El débil sol de la mañana calentaba levemente las flores cubiertas de rocío. Sus manos deformes y, a pesar de todo, delicadas, acariciaban con suavidad los pálidos pétalos retirando con esmero las leves gotas teñidas de ámbar.
Limpiaba con cuidado las lágrimas que la mañana vierte, en un sencillo y vano intento de preservar parte de lo bello que el mundo ofrece y aliviar tanto su tristeza como la que parecía aquejar irremediablemente al mundo.
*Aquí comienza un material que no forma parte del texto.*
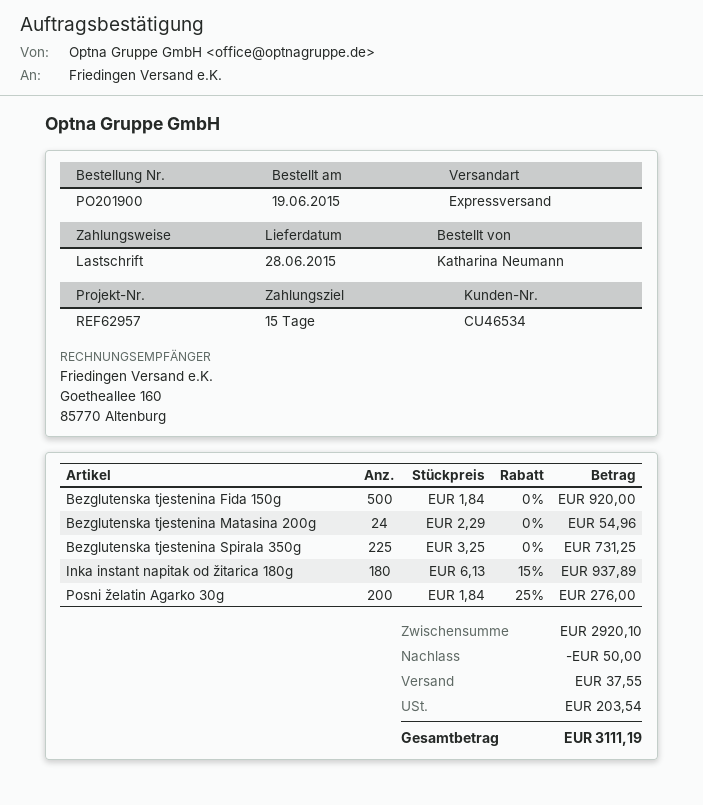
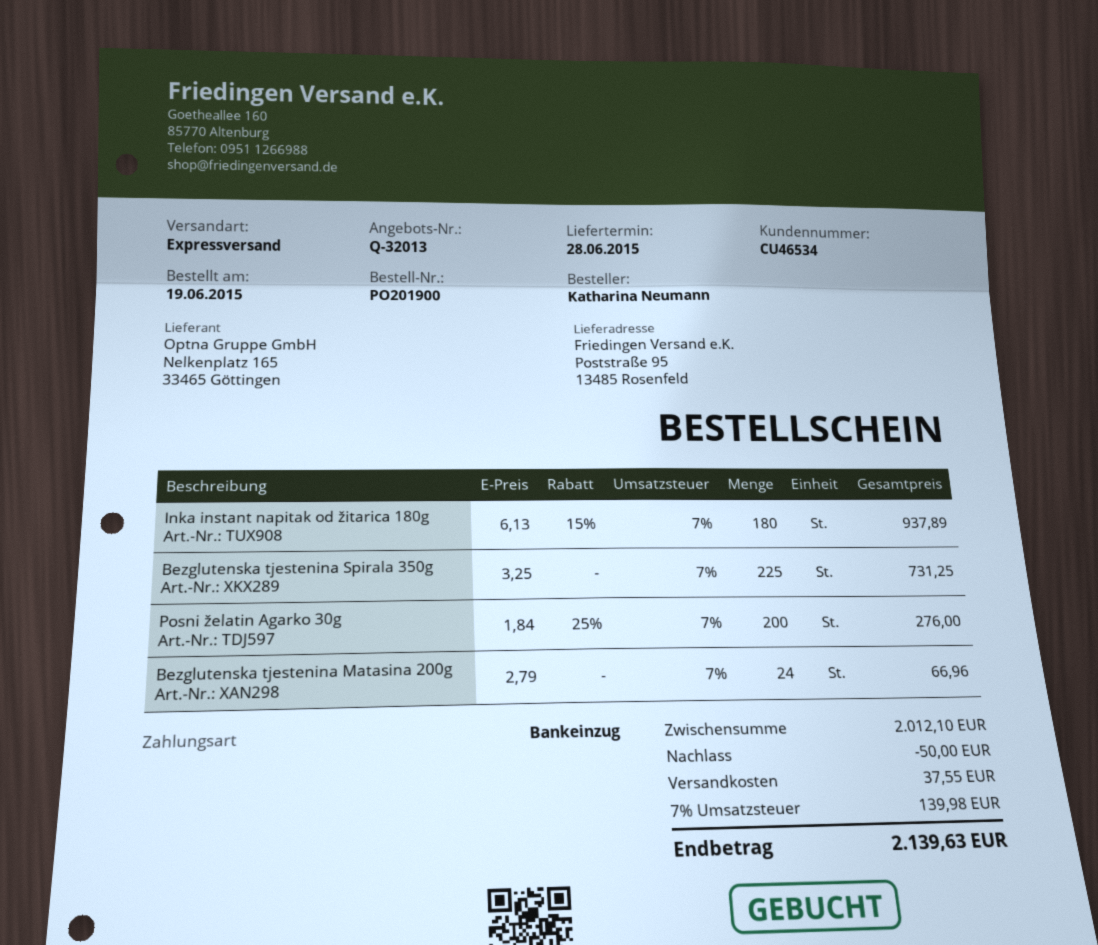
Bezglutenska tjestenina Fida 150g: 500 x 1.84 = 920.00 -> none
Bezglutenska tjestenina Matasina 200g: 24 x 2.29 = 54.96 -> 24 x 2.79 = 66.96
subtotal: 2920.10 -> 2012.10
tax: 203.54 -> 139.98
total: 3111.19 -> 2139.63

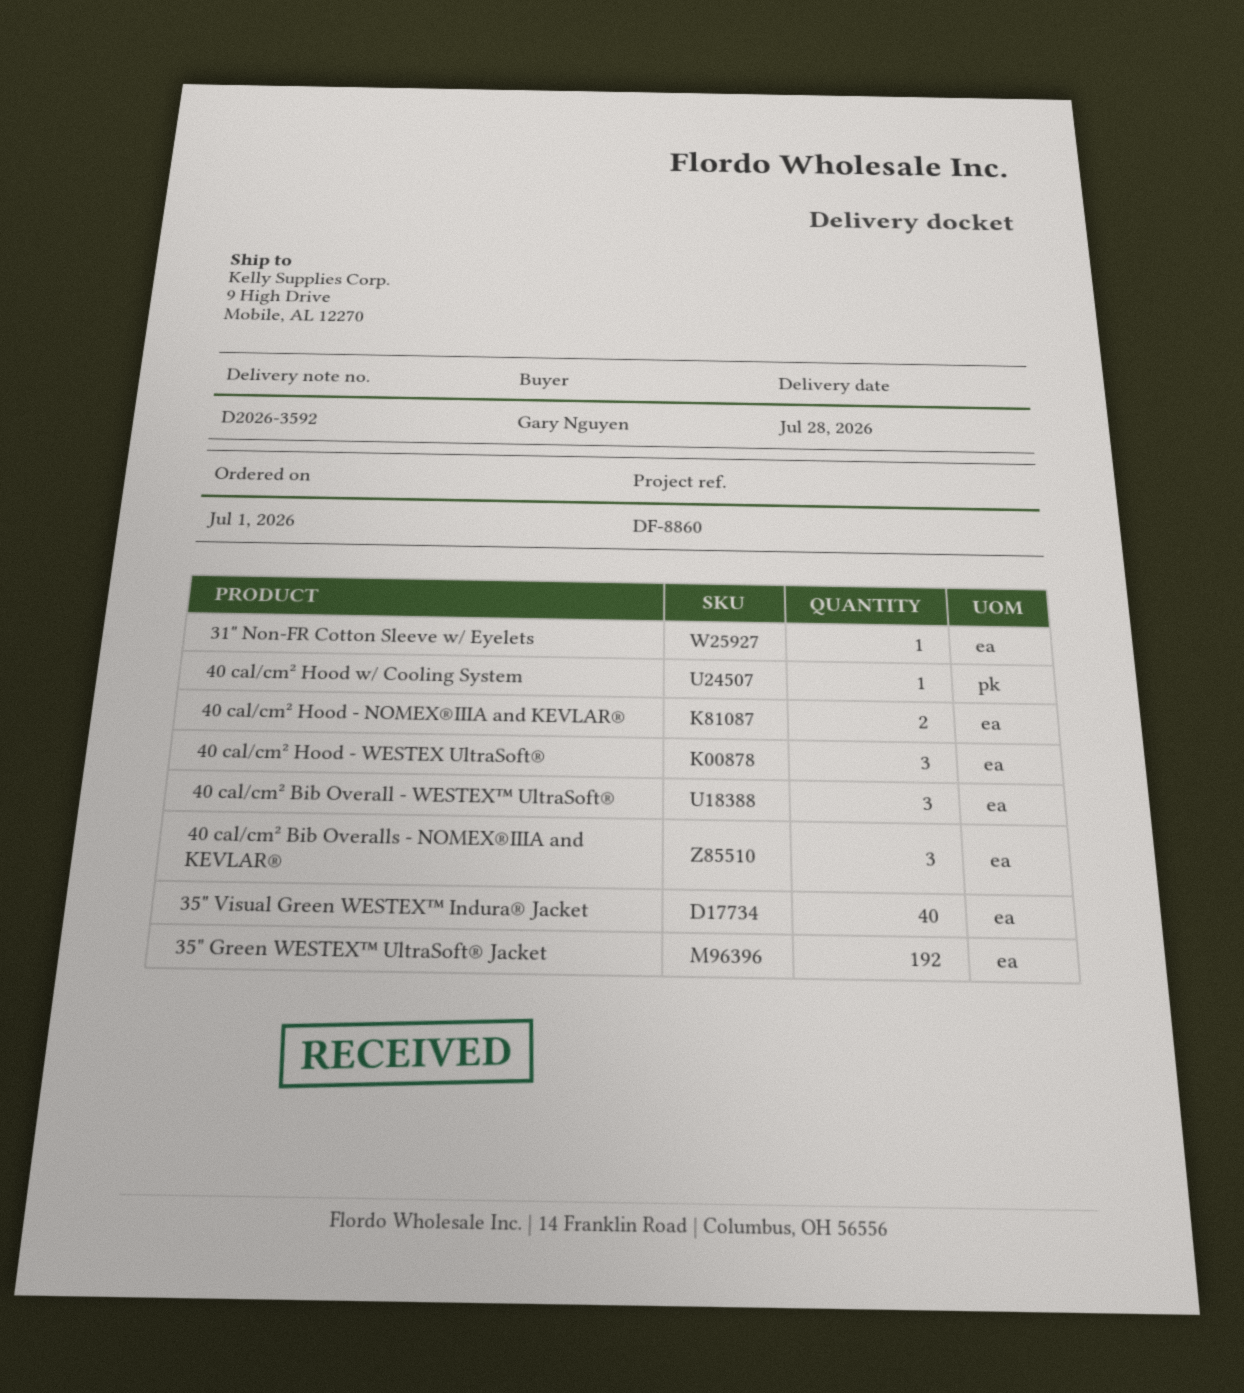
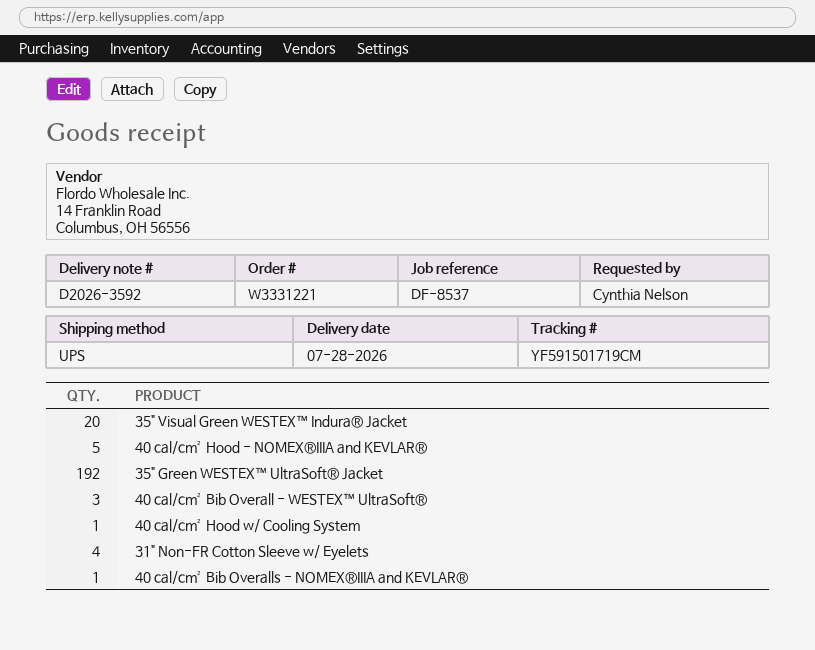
reference: DF-8860 -> DF-8537
ordered by: Gary Nguyen -> Cynthia Nelson
31" Non-FR Cotton Sleeve w/ Eyelets: 1 -> 4
40 cal/cm² Hood - NOMEX®IIIA and KEVLAR®: 2 -> 5
40 cal/cm² Hood - WESTEX UltraSoft®: 3 -> none
40 cal/cm² Bib Overalls - NOMEX®IIIA and KEVLAR®: 3 -> 1
35" Visual Green WESTEX™ Indura® Jacket: 40 -> 20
Sus dedos retorcidos cuidaban la sedosa fragilidad, de la misma forma que su corazón intentaba cuidar de sus inalcanzables sueños y anhelos. ¡Ojala fuese tan negro y malvado su corazón como terrible y grotesco era su aspecto!, no tendría entonces que sufrir, se comportaría como todos esperaban que lo hiciese un ser deforme y horroroso. Los hados o los dioses, intentando quizá aliviar su tedio, jugaron con él, poniendo sentimientos y corazón en una vasija rota y tarada, terrible.
Desde que nació, otros le enseñaron que sus sueños no tenían lugar ni sus deseos razón. Si su corazón amaba, su aspecto repugnaba. Si su alma deseaba, su faz cohibía. Si deseaba acariciar, sus manos asustaban. No pudo encontrar quién viese más allá y olvidase lo que mostraba para saber todo aquello que ocultaba. Por eso cada mañana se acercaba aquí y cuidaba de las flores que no huían ni injuriaban. Quizá aquí encontrase algún día y, por ventura, quién pudiese atender aunque fuese uno sólo de sus deseos.
Retiraba preciosas gotas cuando la vio. El leve aleteo de sus alas multicolor apenas agitaba suavemente el aire sutil y ligero de la mañana. Indiferente a su aspecto y quizá cansada de revolotear sin destino, decidió posarse en su mano. El pensó que quizá era ella quién podía escuchar su deseo y transmitirlo a aquellos hados sarcásticos, que cansados tal vez de su juego banal lo atenderían en esta ocasión. Acercó con cuidado su mano a la cara y susurro aquello que siempre había deseado.
La voz sonó grave y rotunda, estridente. Imposible en aquel cuerpo frágil y diminuto, el sonido a su espalda quebró el silencio y rompió la mañana.
—¡Eh tu bicho raro!, ¡otra vez!, ¿no has visto el cartel de “Las flores no se tocan”?. —El guardia urbano, vasto y bamboleante, se alejo rezongando “¡joer con el enano de los “cohones”, todas las mañanas igual!”